STANFORD: The Revenge: A Ballad of the Fleet, Op. 24; Songs of the Sea, Op.91; Songs of the Fleet, Op. 117 – Gerald Finley/ BBC National Orchestra and Chorus of Wales/ Richard Hickox – Chandos

by | Oct 27, 2006 | SACD & Other Hi-Res Reviews | 0 comments

STANFORD: The Revenge: A Ballad of the Fleet, Op. 24; Songs of the Sea, Op.91; Songs of the Fleet, Op. 117 – Gerald Finley/ BBC National Orchestra and Chorus of Wales/ Richard Hickox – Chandos Multichannel SACD CHSA 5043, 69:37 ****:

Ahoy, mates! “Shall we fight, or shall we fly?…for to fight is but to die!” At least these are sentiments that I was feeling after first hearing this remarkable disc by Hickox and company, as I was reaching for my Horatio Hornblower novels.

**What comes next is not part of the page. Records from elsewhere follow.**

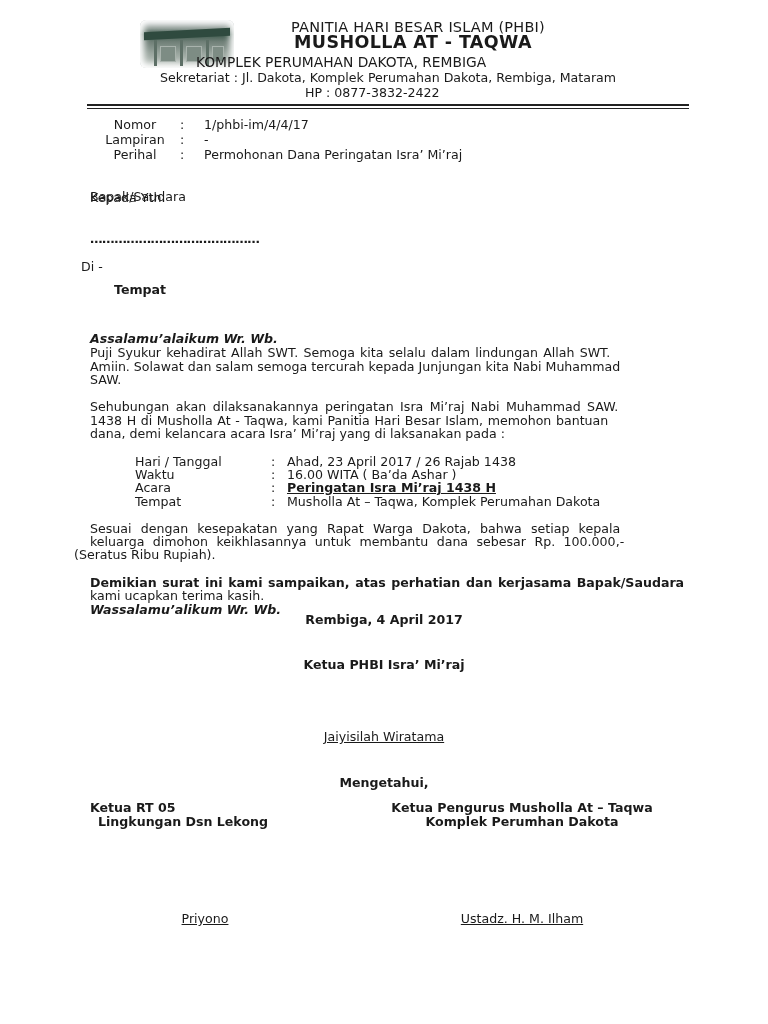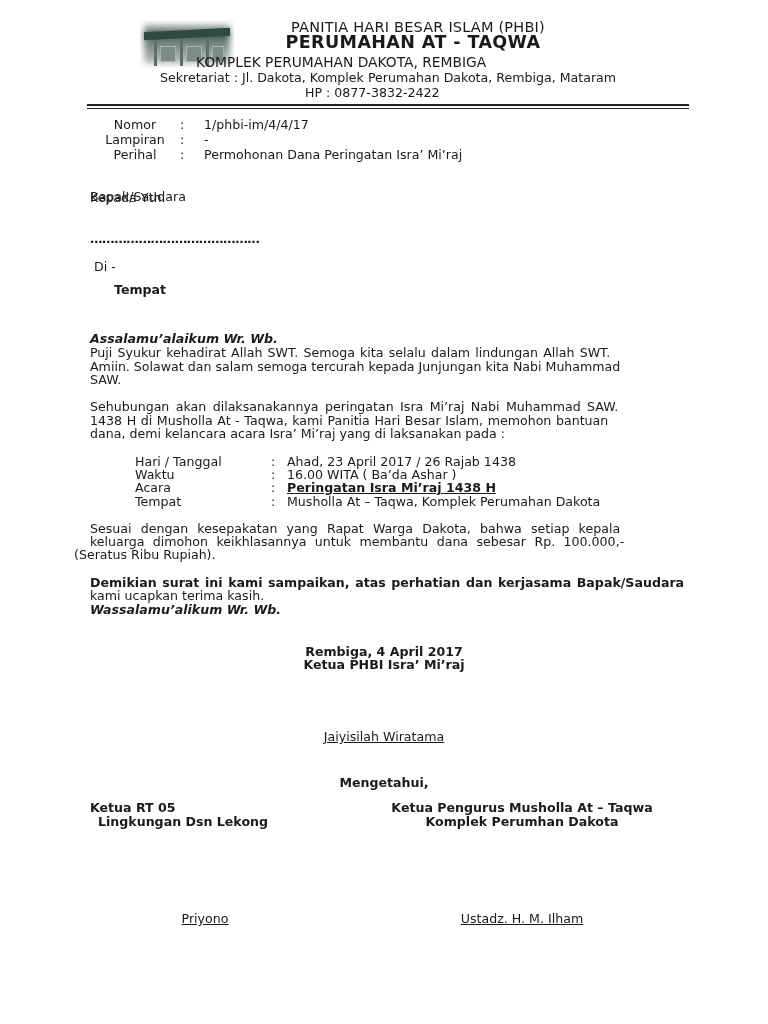--- a/index.html
+++ b/index.html
@@ -42,21 +42,21 @@
 <div class="abs logo">
   <div class="roof"></div>
   <div class="col" style="left:14px"></div>
   <div class="col" style="left:40px"></div>
   <div class="col" style="left:66px"></div>
   <div class="win" style="left:20px"></div>
   <div class="win" style="left:46px"></div>
   <div class="win" style="left:72px;width:10px"></div>
 </div>
 <div class="abs t lh1">PANITIA HARI BESAR ISLAM (PHBI)</div>
-<div class="abs t lh2">PERUMAHAN AT - TAQWA</div>
+<div class="abs t lh2">MUSHOLLA AT - TAQWA</div>
 <div class="abs t lh3">KOMPLEK PERUMAHAN DAKOTA, REMBIGA</div>
 <div class="abs t lh4">Sekretariat : Jl. Dakota, Komplek Perumahan Dakota, Rembiga, Mataram</div>
 <div class="abs t lh5">HP : 0877-3832-2422</div>
 <div class="abs rule1"></div>
 <div class="abs rule2"></div>
 
 <div class="abs t" style="left:90px;top:118px;">
   <span class="abs kv-label" style="left:0">Nomor</span>
   <span class="abs" style="left:90px">:</span>
   <span class="abs" style="left:114px">1/phbi-im/4/4/17</span>
@@ -68,21 +68,21 @@
 </div>
 <div class="abs t" style="left:90px;top:148px;">
   <span class="abs kv-label" style="left:0">Perihal</span>
   <span class="abs" style="left:90px">:</span>
   <span class="abs" style="left:114px">Permohonan Dana Peringatan Isra’ Mi’raj</span>
 </div>
 
 <div class="abs t" style="left:90px;top:191px;">Kepada Yth.</div>
 <div class="abs t" style="left:90px;top:190px;">Bapak/Saudara</div>
 <div class="abs t b" style="left:90px;top:232px;letter-spacing:-0.5px;">……………………………………</div>
-<div class="abs t" style="left:94px;top:260px;">Di -</div>
+<div class="abs t" style="left:81px;top:260px;">Di -</div>
 <div class="abs t b" style="left:114px;top:283px;">Tempat</div>
 
 <div class="abs t b i" style="left:90px;top:332px;">Assalamu’alaikum Wr. Wb.</div>
 <div class="abs t" style="left:90px;top:346px;word-spacing:1.2px;">Puji Syukur kehadirat Allah SWT. Semoga kita selalu dalam lindungan Allah SWT.</div>
 <div class="abs t" style="left:90px;top:360px;">Amiin. Solawat dan salam semoga tercurah kepada Junjungan kita Nabi Muhammad</div>
 <div class="abs t" style="left:90px;top:373px;">SAW.</div>
 
 <div class="abs t" style="left:90px;top:400px;word-spacing:2.4px;">Sehubungan akan dilaksanakannya peringatan Isra Mi’raj Nabi Muhammad SAW.</div>
 <div class="abs t" style="left:90px;top:414px;word-spacing:0.6px;">1438 H di Musholla At - Taqwa, kami Panitia Hari Besar Islam, memohon bantuan</div>
 <div class="abs t" style="left:90px;top:427px;">dana, demi kelancara acara Isra’ Mi’raj yang di laksanakan pada :</div>
@@ -109,21 +109,21 @@
 </div>
 
 <div class="abs t" style="left:90px;top:522px;word-spacing:5.2px;">Sesuai dengan kesepakatan yang Rapat Warga Dakota, bahwa setiap kepala</div>
 <div class="abs t" style="left:90px;top:535px;word-spacing:4.4px;">keluarga dimohon keikhlasannya untuk membantu dana sebesar Rp. 100.000,-</div>
 <div class="abs t" style="left:74px;top:548px;">(Seratus Ribu Rupiah).</div>
 
 <div class="abs t" style="left:90px;top:576px;word-spacing:1.2px;font-weight:bold;">Demikian surat ini kami sampaikan, atas perhatian dan kerjasama Bapak/Saudara</div>
 <div class="abs t" style="left:90px;top:589px;">kami ucapkan terima kasih.</div>
 <div class="abs t b i" style="left:90px;top:603px;">Wassalamu’alikum  Wr. Wb.</div>
 
-<div class="abs t b" style="left:0;width:768px;top:645px;text-align:center;">Rembiga, 4 April 2017</div>
+<div class="abs t b" style="left:0;width:768px;top:613px;text-align:center;">Rembiga, 4 April 2017</div>
 <div class="abs t b" style="left:0;width:768px;top:658px;text-align:center;">Ketua PHBI Isra’ Mi’raj</div>
 <div class="abs t u" style="left:0;width:768px;top:730px;text-align:center;">Jaiyisilah Wiratama</div>
 
 <div class="abs t b" style="left:0;width:768px;top:776px;text-align:center;">Mengetahui,</div>
 
 <div class="abs t b" style="left:90px;width:186px;top:801px;text-align:left;">Ketua RT 05</div>
 <div class="abs t b" style="left:90px;width:186px;top:815px;text-align:center;">Lingkungan Dsn Lekong</div>
 <div class="abs t u" style="left:90px;width:230px;top:912px;text-align:center;">Priyono</div>
 
 <div class="abs t b" style="left:376px;width:292px;top:801px;text-align:center;">Ketua Pengurus Musholla At – Taqwa</div>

Sir Charles Villiers Stanford, a Victorian to the hilt, was a great lover of epic ballads and tales that elevated the sometimes common-place actions of battles and exploits to the realm of the heroic and sublime. Almost any of the poems of Tennyson (one of his favorites) will demonstrate this sort of noble exaltation – a judgment that history sometimes favors, and sometimes doesn’t. In our jaded age, such things are frowned upon, especially when hearing of glory in battle and charging into certain death, hopelessly outnumbered by a swinish enemy (mostly Spanish, in this case).

But perhaps we miss something today that Stanford was picking up on, the idea of nobility in thought and action, regardless of circumstances. Certainly this is the effect of his oratorio The Revenge: A Ballad of the Fleet. Taken from Tennyson’s Ballads and Other Poems, it is the story of the hopelessly lost ship Revenge (1591) that ventures in the conflict with a fierceness that has the enemy in awe, only to be turned over to the Spanish at the end, with Sir Richard Grenville, cousin of Raleigh, fatally falling to the floor of the deck at the conclusion. This piece is almost operatic in structure, complete with stormy sound effects and a modest leitmotif system that is quite effective. The piece was considerably popular in its time, and I know of only one other recording: on Decca with Roger Norrington.

Despite the enthusiastic nuances of the tales of the Revenge, it is the other two works on this disc that I find more attractive. Songs of the Sea and Songs of the Fleet were intended as companions, and they are both much later works. Both use poems of Sir Henry John Newbolt, and are deliciously scored with affecting attention to text-setting, something not always successful in these larger scale works. These songs serve as a prequel to the Vaughan Williams’ Sea Symphony in form, effect, and expertise, and even though the latter is dealing with a more advanced harmonic language than Stanford ever considered (few Victorians would ever desire to “shock” anyone), one cannot sell short his accomplishment in lifting our spirits with superb melody and an unrestrained emotionalism, devoid of any overwrought British-isms.

Gerald Finley sings as well here as I have every heard him, and Richard Hickox has the BBC Orchestra of Wales playing like champs. For those put off by the typical Chandos “distant” sound, I can report that their excellent 5.1 SACD makes all of the difference in the world, adding a dimension that fills in the sound stage with just the right amount of ambient sound from the rear speakers. This is a fine concept disc with some terrific music.